The output should be the line containing "- In free markets, when" and every later line of the records, exactly as written, and nothing else.

==*==

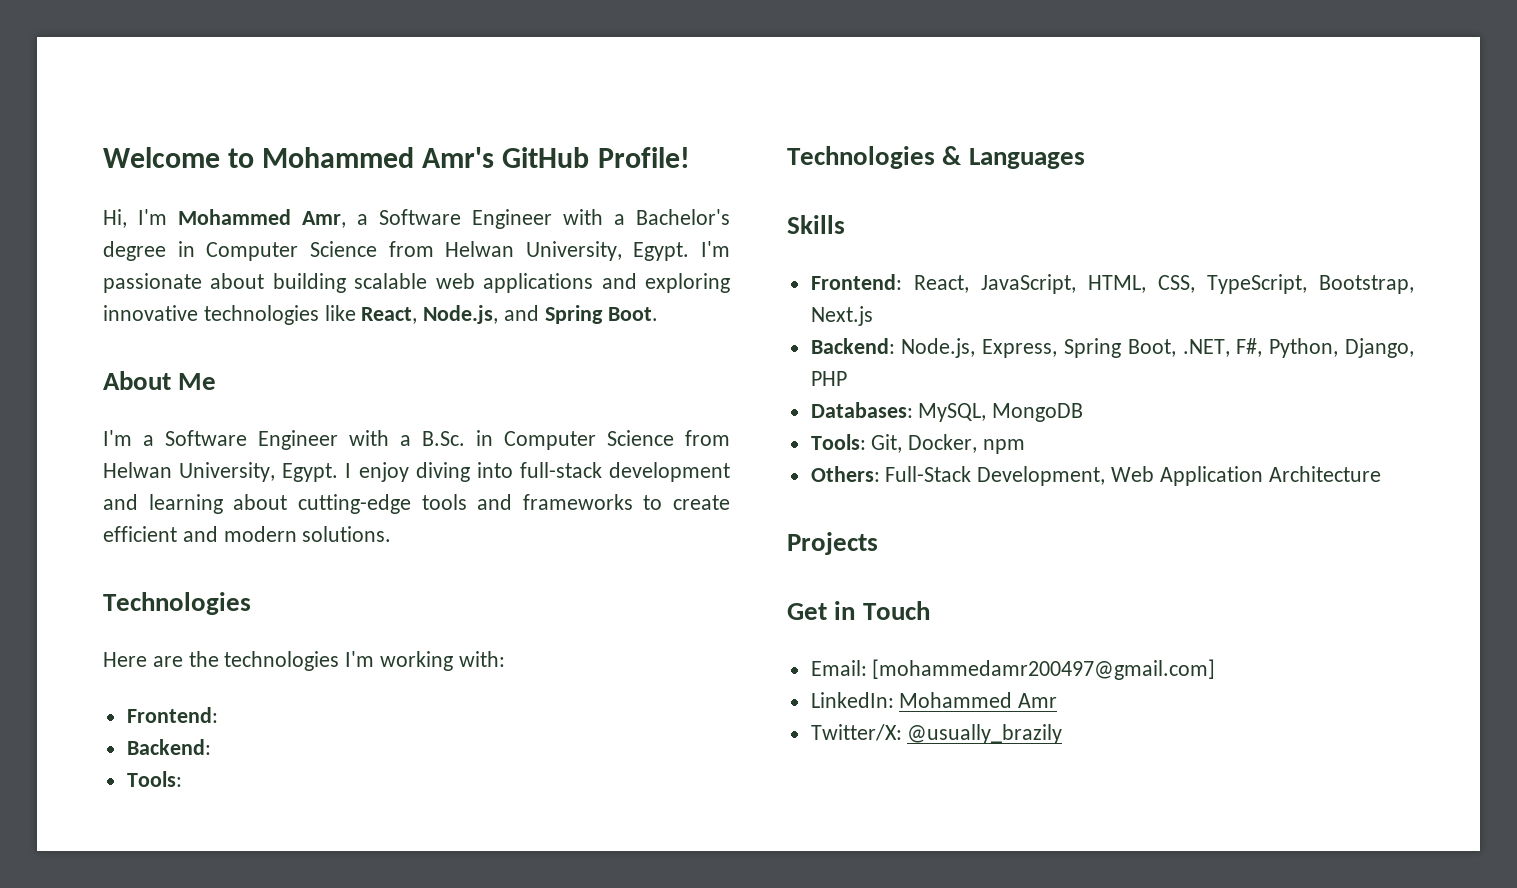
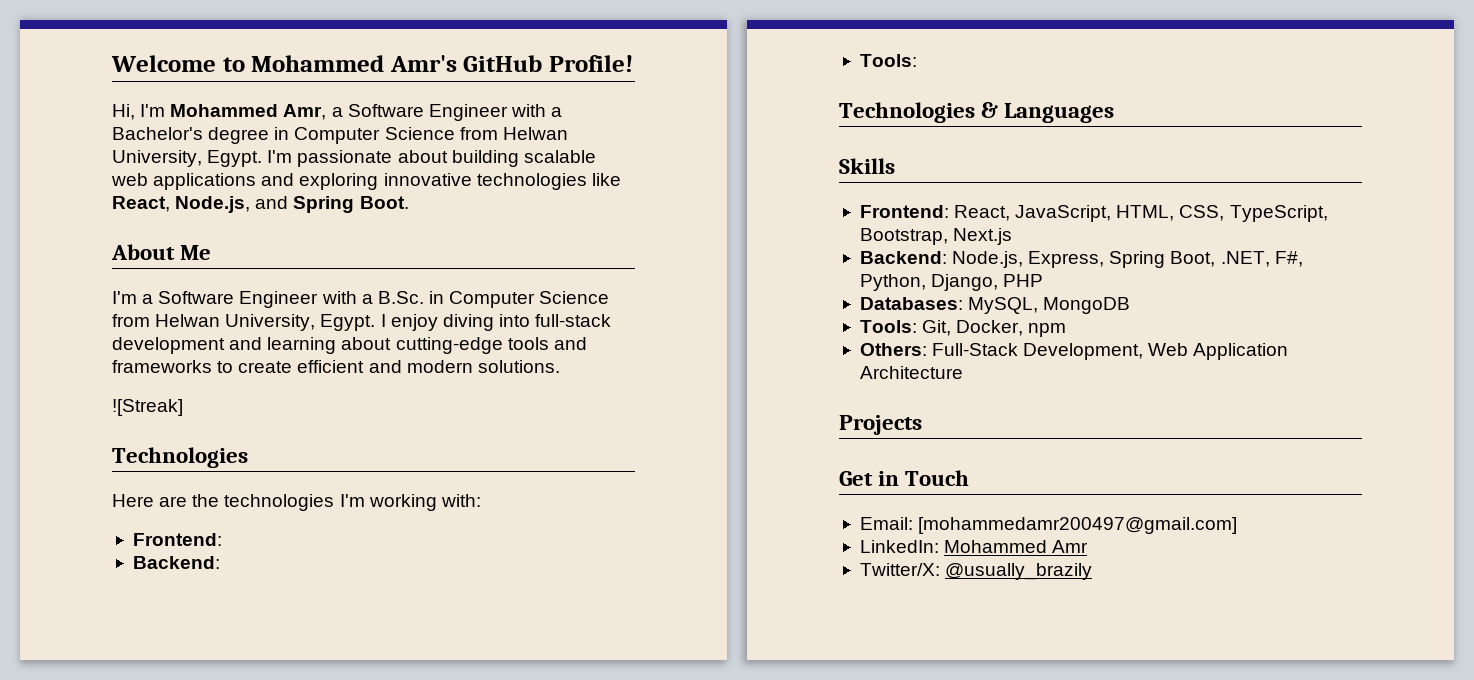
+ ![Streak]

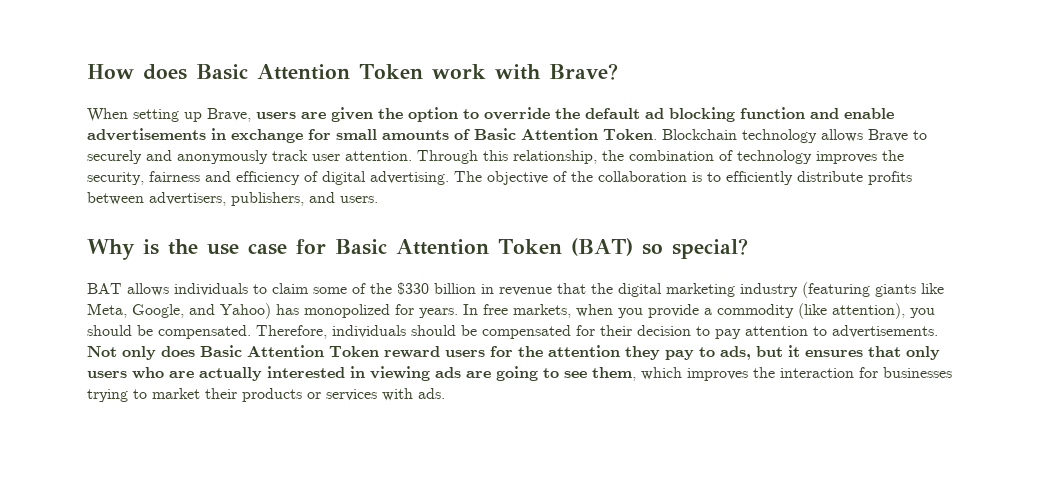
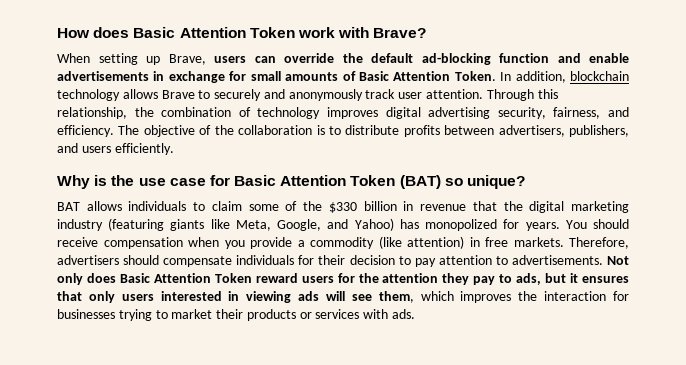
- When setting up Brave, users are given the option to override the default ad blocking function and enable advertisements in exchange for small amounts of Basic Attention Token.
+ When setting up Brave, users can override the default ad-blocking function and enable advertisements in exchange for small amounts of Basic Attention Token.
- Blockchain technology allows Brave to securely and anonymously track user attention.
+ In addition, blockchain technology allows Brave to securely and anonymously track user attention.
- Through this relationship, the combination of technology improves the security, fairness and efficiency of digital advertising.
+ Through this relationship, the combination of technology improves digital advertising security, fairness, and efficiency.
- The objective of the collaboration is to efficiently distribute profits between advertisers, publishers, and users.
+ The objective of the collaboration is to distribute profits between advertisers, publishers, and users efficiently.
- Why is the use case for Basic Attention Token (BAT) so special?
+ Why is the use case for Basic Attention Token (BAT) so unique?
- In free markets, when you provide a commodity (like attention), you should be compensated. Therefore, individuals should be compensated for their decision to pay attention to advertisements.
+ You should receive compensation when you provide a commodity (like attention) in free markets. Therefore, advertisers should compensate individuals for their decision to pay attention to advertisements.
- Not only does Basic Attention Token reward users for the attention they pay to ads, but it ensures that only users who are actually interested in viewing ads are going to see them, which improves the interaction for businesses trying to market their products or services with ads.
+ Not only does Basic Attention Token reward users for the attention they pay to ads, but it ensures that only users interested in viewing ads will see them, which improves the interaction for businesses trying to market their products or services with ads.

==*==

## Answer to this task
- In free markets, when you provide a commodity (like attention), you should be compensated. Therefore, individuals should be compensated for their decision to pay attention to advertisements.
+ You should receive compensation when you provide a commodity (like attention) in free markets. Therefore, advertisers should compensate individuals for their decision to pay attention to advertisements.
- Not only does Basic Attention Token reward users for the attention they pay to ads, but it ensures that only users who are actually interested in viewing ads are going to see them, which improves the interaction for businesses trying to market their products or services with ads.
+ Not only does Basic Attention Token reward users for the attention they pay to ads, but it ensures that only users interested in viewing ads will see them, which improves the interaction for businesses trying to market their products or services with ads.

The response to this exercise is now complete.